ACTIVITY: Only the lines below from the one containing "margin-left: 8px ->" through the last line should be set down, exactly as written and with no pictures.

AVAILABLE DATA:
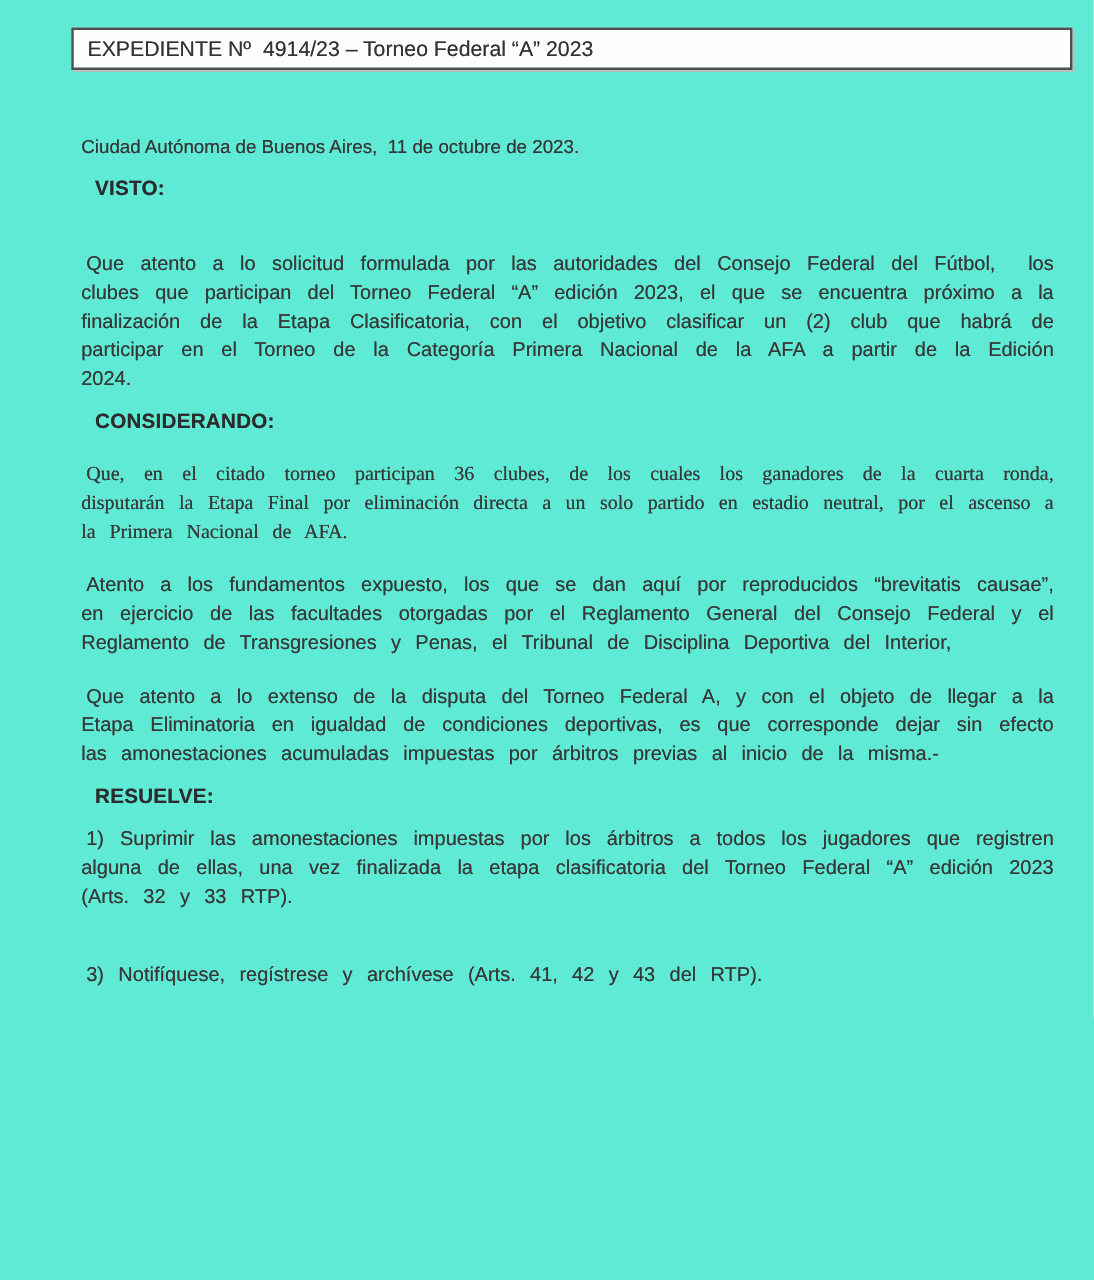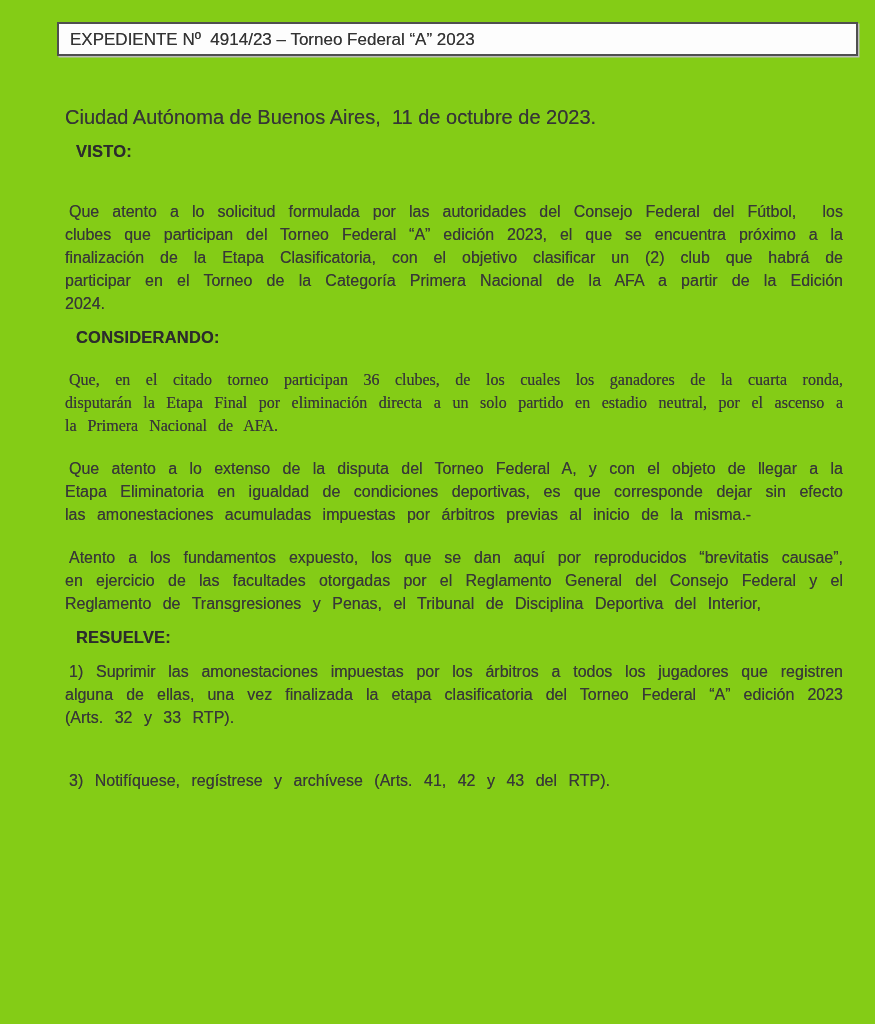"EXPEDIENTE Nº 4914/23 – Torneo" div.page { background: #84cc16 -> #5eead4 }
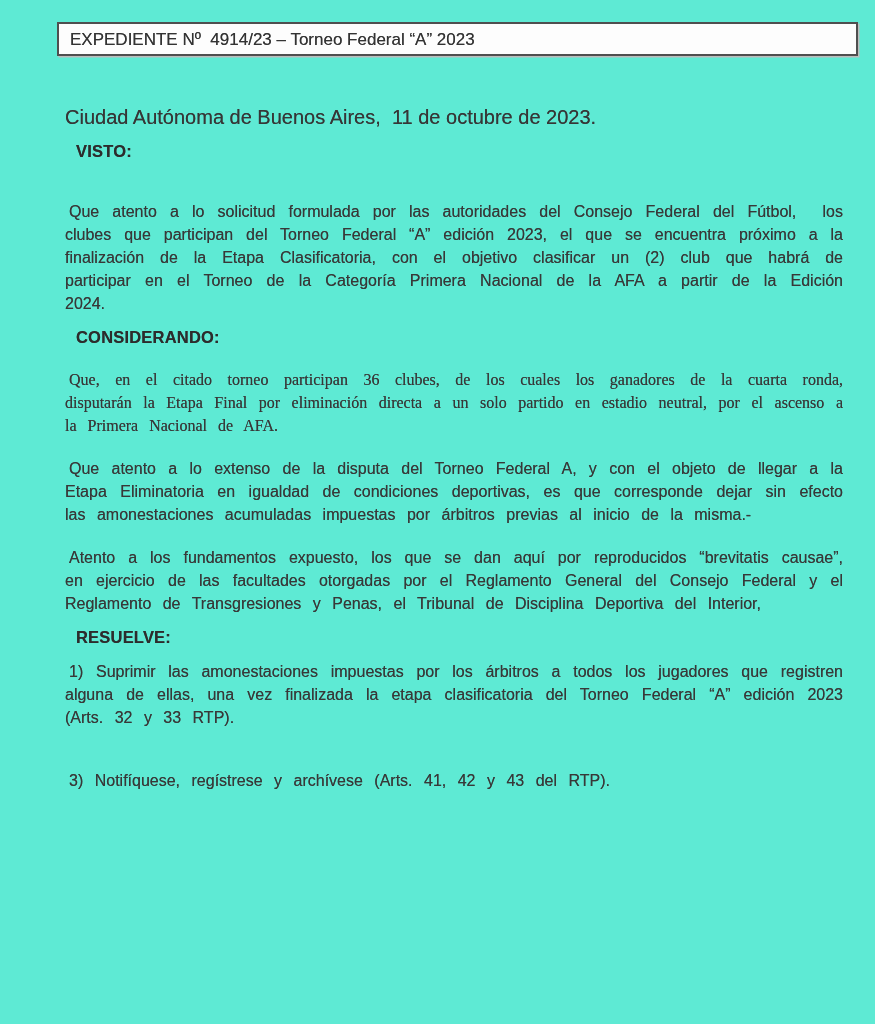"Ciudad Autónoma de Buenos Aires," .dateline { font-size: 20px -> 15px }
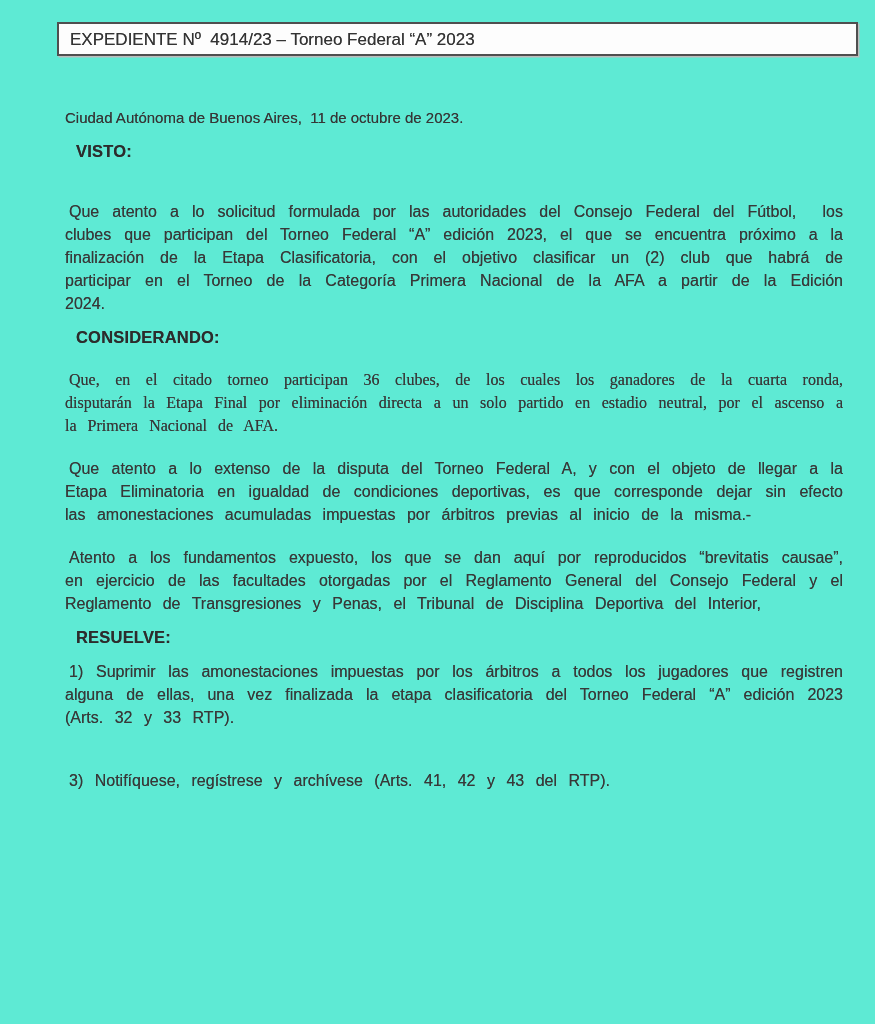"Que atento a lo extenso" p.para { order: before "Atento a los fundamentos expuesto," -> after "Atento a los fundamentos expuesto," }
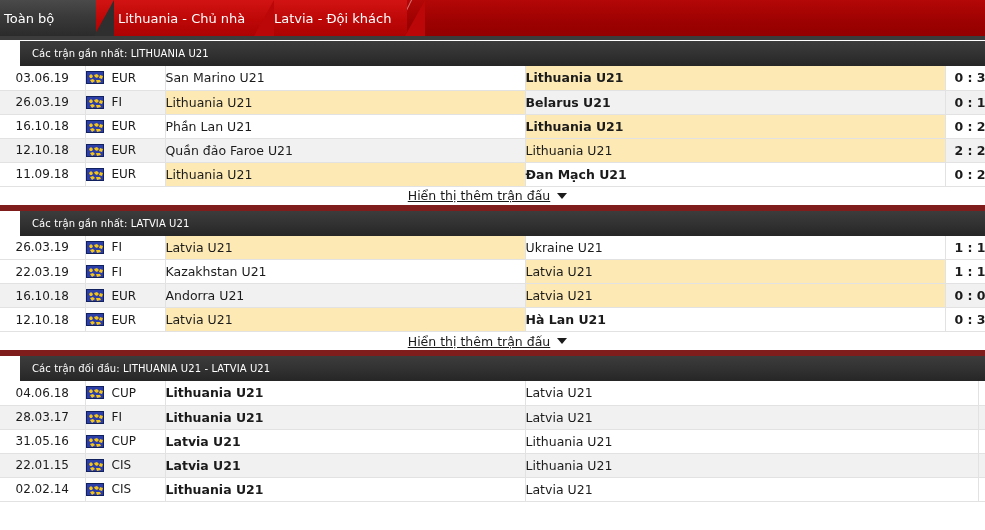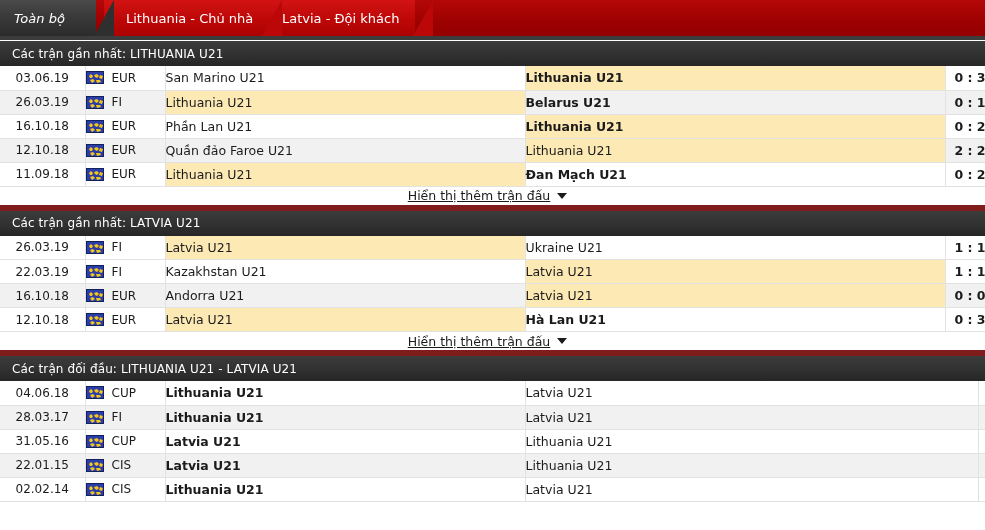"Toàn bộ" .tab.active { font-style: italic -> none; padding-left: 14px -> 4px }
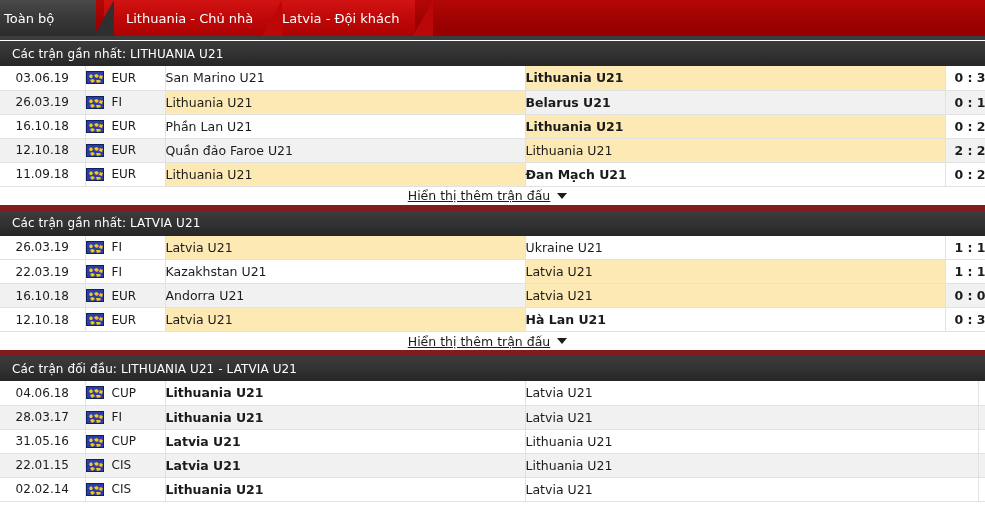"Lithuania - Chủ nhà" .tab.bright { margin-left: 8px -> none }
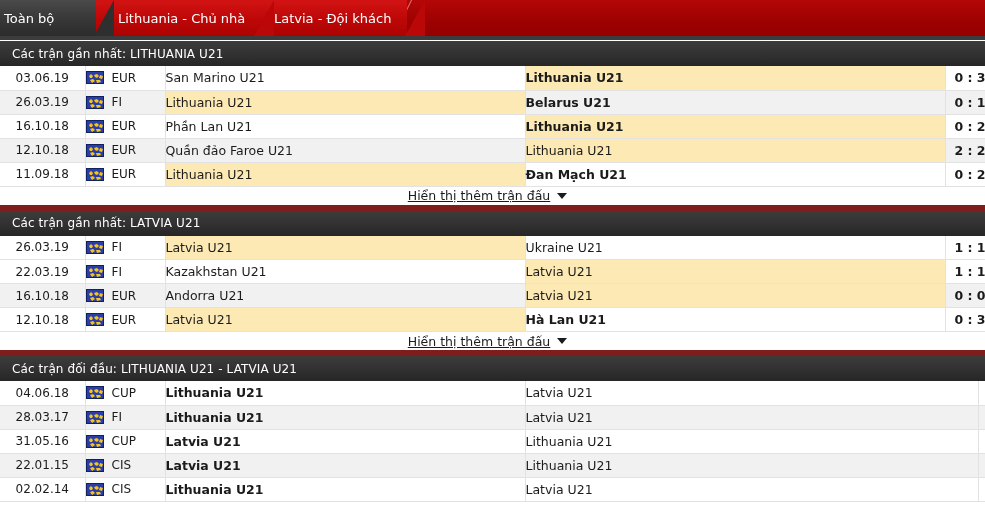"Các trận gần nhất: LITHUANIA" .section-head { font-size: 12px -> 10px; margin-left: none -> 20px }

SOLUTION TO THE EXERCISE:
"Lithuania - Chủ nhà" .tab.bright { margin-left: 8px -> none }
"Các trận gần nhất: LITHUANIA" .section-head { font-size: 12px -> 10px; margin-left: none -> 20px }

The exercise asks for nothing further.